Wednesday 13 December 2017

Linseed oil gift for baby elephant

Mirembe is the 22nd elephant to be born at the zoo near Canterbury
Mirembe is the 22nd elephant to be born at the zoo near Canterbury

Linseed farmer Durwin Banks is used to dealing with sizeable orders but a herd of African elephants has become his biggest customer yet.

A special delivery of 25 litres of home-pressed oil from The Linseed Farm, near Horsham, West Sussex, has been delivered to Howletts Wild Animal Park as a christening present to celebrate the 13-strong herd's newest arrival.

Not-so-little Mirembe is the 22nd elephant to be born at the zoo near Canterbury, Kent, weighing a healthy 150kg when she joined her mother Tammi, and father Jums, in June.

The herd - the largest in the UK - consumes about a litre of linseed oil a day, but Mirembe will have to wait until she is on solid food before she gets a taste, a Howletts spokeswoman said.

Mr Banks said: "About two years ago, I came across a black and white picture of an elephant called Hango being oiled with linseed at London Zoo in 1936.

"A copy of the picture is one of my favourite exhibits in the Linseed and Flax Museum at the farm, which we use to tell the story of linseed.

"We don't usually recommend our customers bathe in the oil, but we do know that when we eat it every day the high levels of omega 3 in linseed helps keep our skin smooth and supple.

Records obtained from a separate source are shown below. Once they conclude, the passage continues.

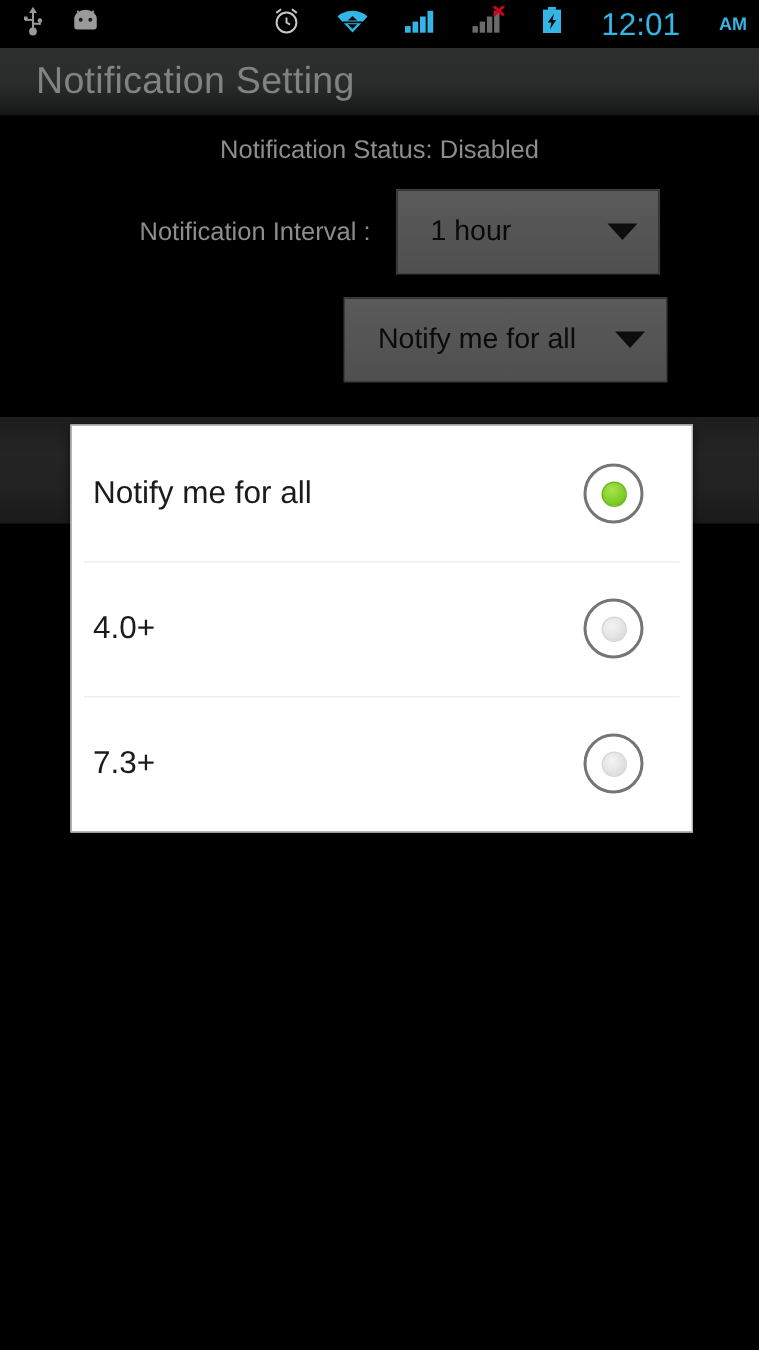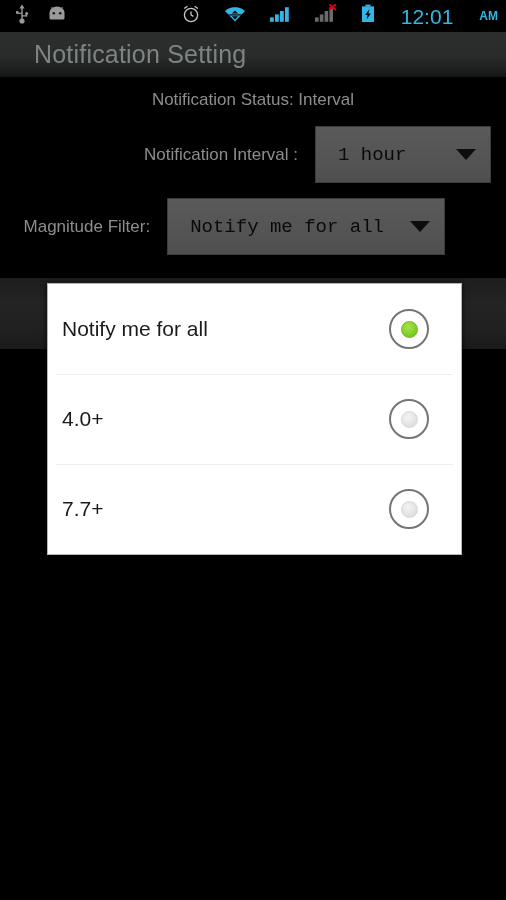--- a/index.html
+++ b/index.html
@@ -61,7 +61,7 @@
     box-sizing: border-box;
     display: flex;
     align-items: center;
-    padding-left: 34px;
+    padding-left: 24px;
   }
   .title-text {
     color: #7d8481;

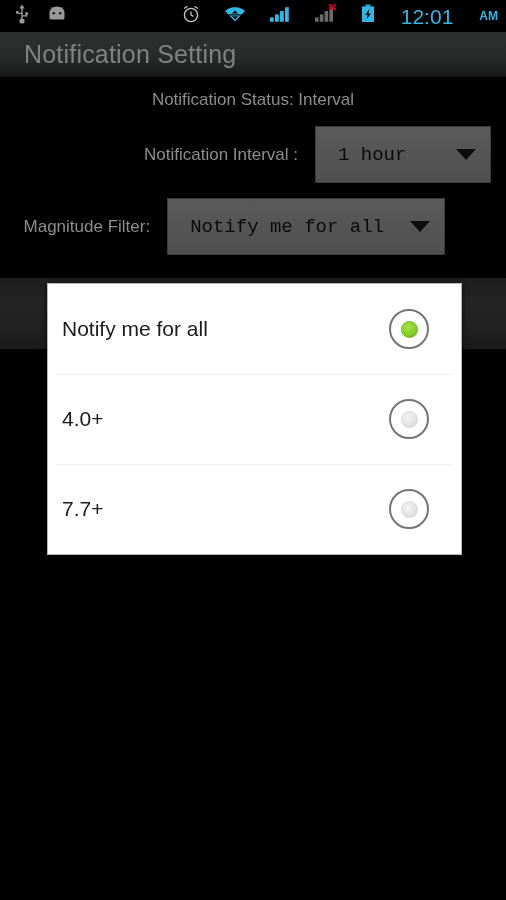--- a/index.html
+++ b/index.html
@@ -281,7 +281,7 @@
 
 <div class="content">
 
-  <div class="status-line">Notification Status: Interval</div>
+  <div class="status-line">Notification Status: Disabled</div>
 
   <div class="field-row interval">
     <span class="field-label">Notification Interval :</span>

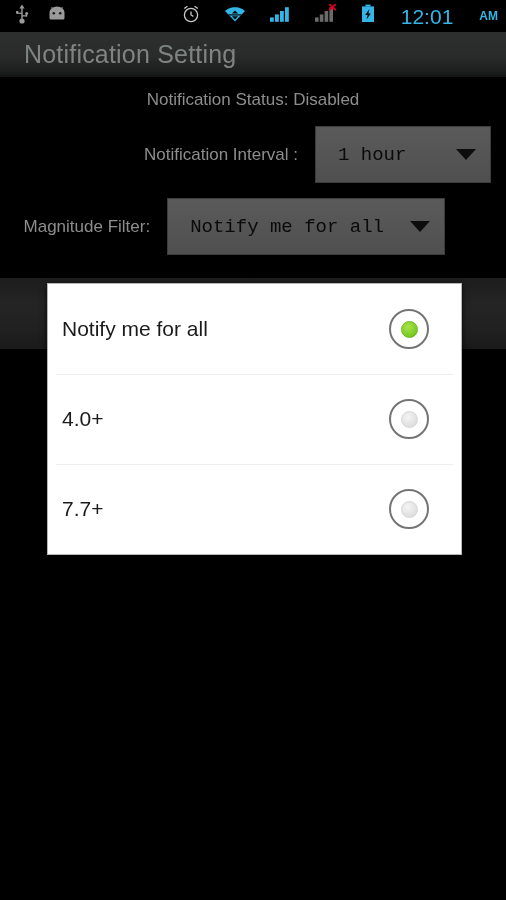--- a/index.html
+++ b/index.html
@@ -91,7 +91,7 @@
     display: flex;
     align-items: center;
   }
-  .field-row.interval { left: 0; top: 47px; width: 491px; justify-content: flex-end; }
+  .field-row.interval { left: 0; top: 47px; width: 440px; justify-content: flex-end; }
   .field-row.magnitude { left: 0; top: 119px; width: 445px; justify-content: flex-end; }
 
   .field-label {

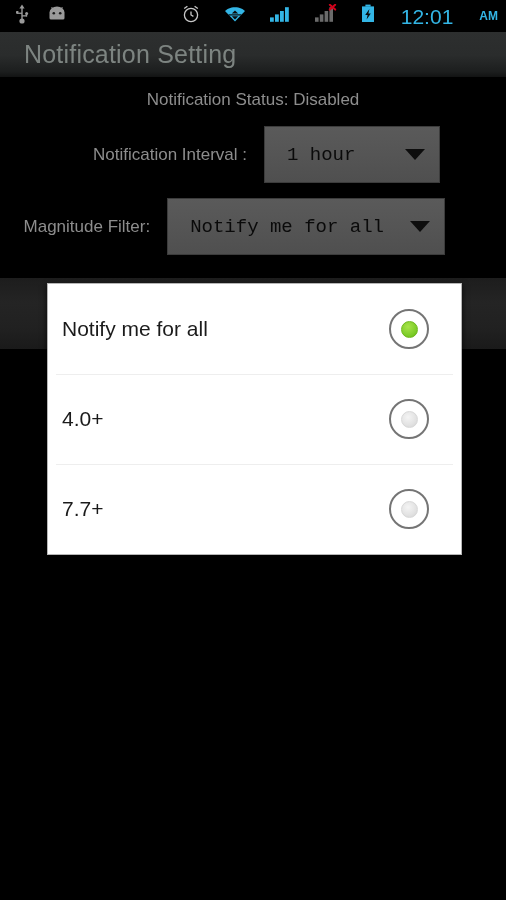--- a/index.html
+++ b/index.html
@@ -110,7 +110,6 @@
     padding: 0 14px 0 0;
     min-width: 176px;
     justify-content: space-between;
-    font-family: Liberation Mono, monospace;
   }
   .spinner .sp-text {
     color: #0a0a0a;

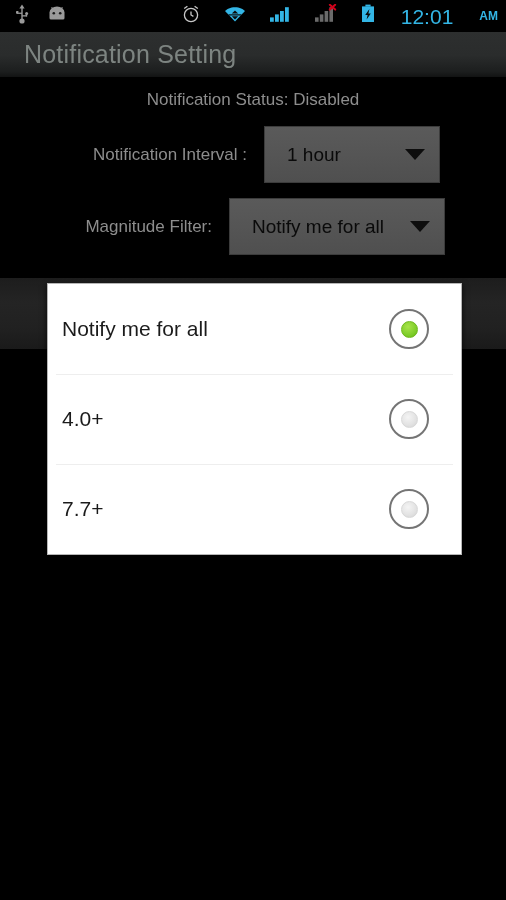--- a/index.html
+++ b/index.html
@@ -291,7 +291,6 @@
   </div>
 
   <div class="field-row magnitude">
-    <span class="field-label">Magnitude Filter:</span>
     <div class="spinner">
       <span class="sp-text">Notify me for all</span>
       <span class="caret"></span>

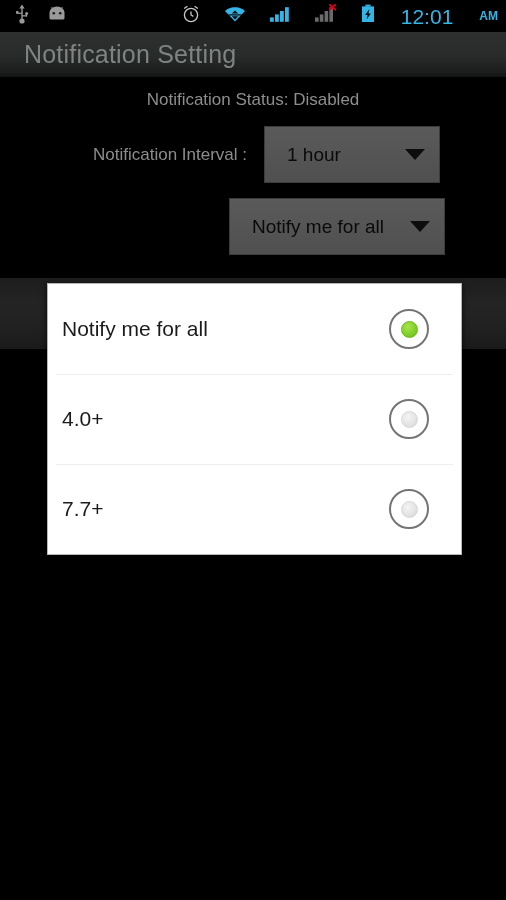--- a/index.html
+++ b/index.html
@@ -314,7 +314,7 @@
       </span>
     </div>
     <div class="dd-item">
-      <span class="dd-label">7.7+</span>
+      <span class="dd-label">7.3+</span>
       <span class="radio">
         <span class="dot"></span>
       </span>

"Elephants cannot bathe in the winter so I understand keepers used to knead their tough skin with rags soaked in linseed oil.

"Nowadays it's added to captive elephants' daily ration to keep them healthy - so they're very similar to us from that point of view.

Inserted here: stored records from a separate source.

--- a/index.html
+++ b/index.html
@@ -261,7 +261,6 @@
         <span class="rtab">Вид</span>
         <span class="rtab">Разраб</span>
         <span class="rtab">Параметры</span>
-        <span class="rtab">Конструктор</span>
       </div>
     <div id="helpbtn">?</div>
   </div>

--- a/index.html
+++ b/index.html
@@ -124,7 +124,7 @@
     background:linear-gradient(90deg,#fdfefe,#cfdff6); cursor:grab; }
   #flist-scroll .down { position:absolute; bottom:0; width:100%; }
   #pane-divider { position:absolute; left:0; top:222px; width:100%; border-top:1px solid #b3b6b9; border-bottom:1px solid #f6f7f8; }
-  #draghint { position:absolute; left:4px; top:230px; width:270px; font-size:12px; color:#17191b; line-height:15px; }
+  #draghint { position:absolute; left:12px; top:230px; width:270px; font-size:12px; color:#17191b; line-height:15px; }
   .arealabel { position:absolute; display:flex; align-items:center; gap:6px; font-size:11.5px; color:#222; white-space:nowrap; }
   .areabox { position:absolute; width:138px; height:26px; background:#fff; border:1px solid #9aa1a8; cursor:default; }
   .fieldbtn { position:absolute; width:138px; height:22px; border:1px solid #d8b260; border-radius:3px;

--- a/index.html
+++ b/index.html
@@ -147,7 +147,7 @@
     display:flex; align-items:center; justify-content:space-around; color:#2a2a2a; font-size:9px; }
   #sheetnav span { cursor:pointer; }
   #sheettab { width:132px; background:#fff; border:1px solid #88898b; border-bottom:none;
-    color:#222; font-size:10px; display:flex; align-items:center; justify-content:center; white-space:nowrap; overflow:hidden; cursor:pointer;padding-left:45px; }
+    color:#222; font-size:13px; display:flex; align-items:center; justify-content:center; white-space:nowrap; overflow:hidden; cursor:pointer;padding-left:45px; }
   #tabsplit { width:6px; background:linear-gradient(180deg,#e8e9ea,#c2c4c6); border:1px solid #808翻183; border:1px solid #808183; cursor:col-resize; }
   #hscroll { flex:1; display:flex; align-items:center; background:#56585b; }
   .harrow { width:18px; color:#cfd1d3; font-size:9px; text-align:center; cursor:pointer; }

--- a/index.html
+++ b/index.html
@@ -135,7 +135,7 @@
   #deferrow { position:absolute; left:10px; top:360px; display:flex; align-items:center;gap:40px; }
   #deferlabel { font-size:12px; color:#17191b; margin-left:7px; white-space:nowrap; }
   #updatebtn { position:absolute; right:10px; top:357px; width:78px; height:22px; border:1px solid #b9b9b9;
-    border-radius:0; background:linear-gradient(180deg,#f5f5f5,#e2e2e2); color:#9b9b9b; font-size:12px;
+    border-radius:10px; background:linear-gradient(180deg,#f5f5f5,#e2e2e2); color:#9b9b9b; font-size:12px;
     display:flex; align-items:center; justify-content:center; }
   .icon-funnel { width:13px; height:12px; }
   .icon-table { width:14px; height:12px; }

"It was great to hear about the new baby Mirembe. Our christening present is a 25-litre barrel of The Linseed Farm's linseed oil - enough for all the elephants."

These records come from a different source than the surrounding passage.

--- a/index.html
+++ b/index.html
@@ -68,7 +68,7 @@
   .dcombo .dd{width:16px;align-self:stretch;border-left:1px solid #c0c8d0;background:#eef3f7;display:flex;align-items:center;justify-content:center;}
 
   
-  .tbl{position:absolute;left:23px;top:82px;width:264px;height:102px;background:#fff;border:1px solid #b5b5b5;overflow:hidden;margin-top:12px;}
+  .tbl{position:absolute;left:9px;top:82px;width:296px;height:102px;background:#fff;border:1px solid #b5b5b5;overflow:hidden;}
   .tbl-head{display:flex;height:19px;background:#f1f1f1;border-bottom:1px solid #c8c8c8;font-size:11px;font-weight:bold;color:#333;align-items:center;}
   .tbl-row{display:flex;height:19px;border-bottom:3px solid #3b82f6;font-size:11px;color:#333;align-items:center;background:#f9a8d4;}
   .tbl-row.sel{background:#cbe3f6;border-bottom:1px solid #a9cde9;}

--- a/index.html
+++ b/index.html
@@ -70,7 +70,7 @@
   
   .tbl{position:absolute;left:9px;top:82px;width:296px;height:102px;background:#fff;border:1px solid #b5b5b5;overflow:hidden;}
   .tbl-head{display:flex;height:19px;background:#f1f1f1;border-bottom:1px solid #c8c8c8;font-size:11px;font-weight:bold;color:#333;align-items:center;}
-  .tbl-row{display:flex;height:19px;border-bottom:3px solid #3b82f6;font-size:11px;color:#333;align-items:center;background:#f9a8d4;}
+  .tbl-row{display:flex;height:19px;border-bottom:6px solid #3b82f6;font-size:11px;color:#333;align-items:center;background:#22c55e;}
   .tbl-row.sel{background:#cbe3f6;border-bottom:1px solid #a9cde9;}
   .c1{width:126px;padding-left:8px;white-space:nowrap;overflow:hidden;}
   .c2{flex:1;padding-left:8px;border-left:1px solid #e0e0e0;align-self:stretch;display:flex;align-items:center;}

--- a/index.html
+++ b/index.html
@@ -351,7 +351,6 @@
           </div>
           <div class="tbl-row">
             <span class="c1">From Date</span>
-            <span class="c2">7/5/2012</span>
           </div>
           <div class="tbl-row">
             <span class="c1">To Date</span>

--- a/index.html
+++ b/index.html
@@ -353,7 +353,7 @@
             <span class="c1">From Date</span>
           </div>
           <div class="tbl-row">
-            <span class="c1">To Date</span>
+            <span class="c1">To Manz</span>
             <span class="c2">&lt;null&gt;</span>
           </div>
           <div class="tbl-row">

Head elephant keeper Natalie Boyd said: "I've also seen old photographs of elephants with oil on them, particularly around the eyes.

"We don't use linseed oil on the elephants' skin, but as a supplement in their feed because there is some evidence it could prevent colic.

"Mirembe's mum Tammi and her older sisters Jara, Uzuri and Manzi have about 280ml a day between them."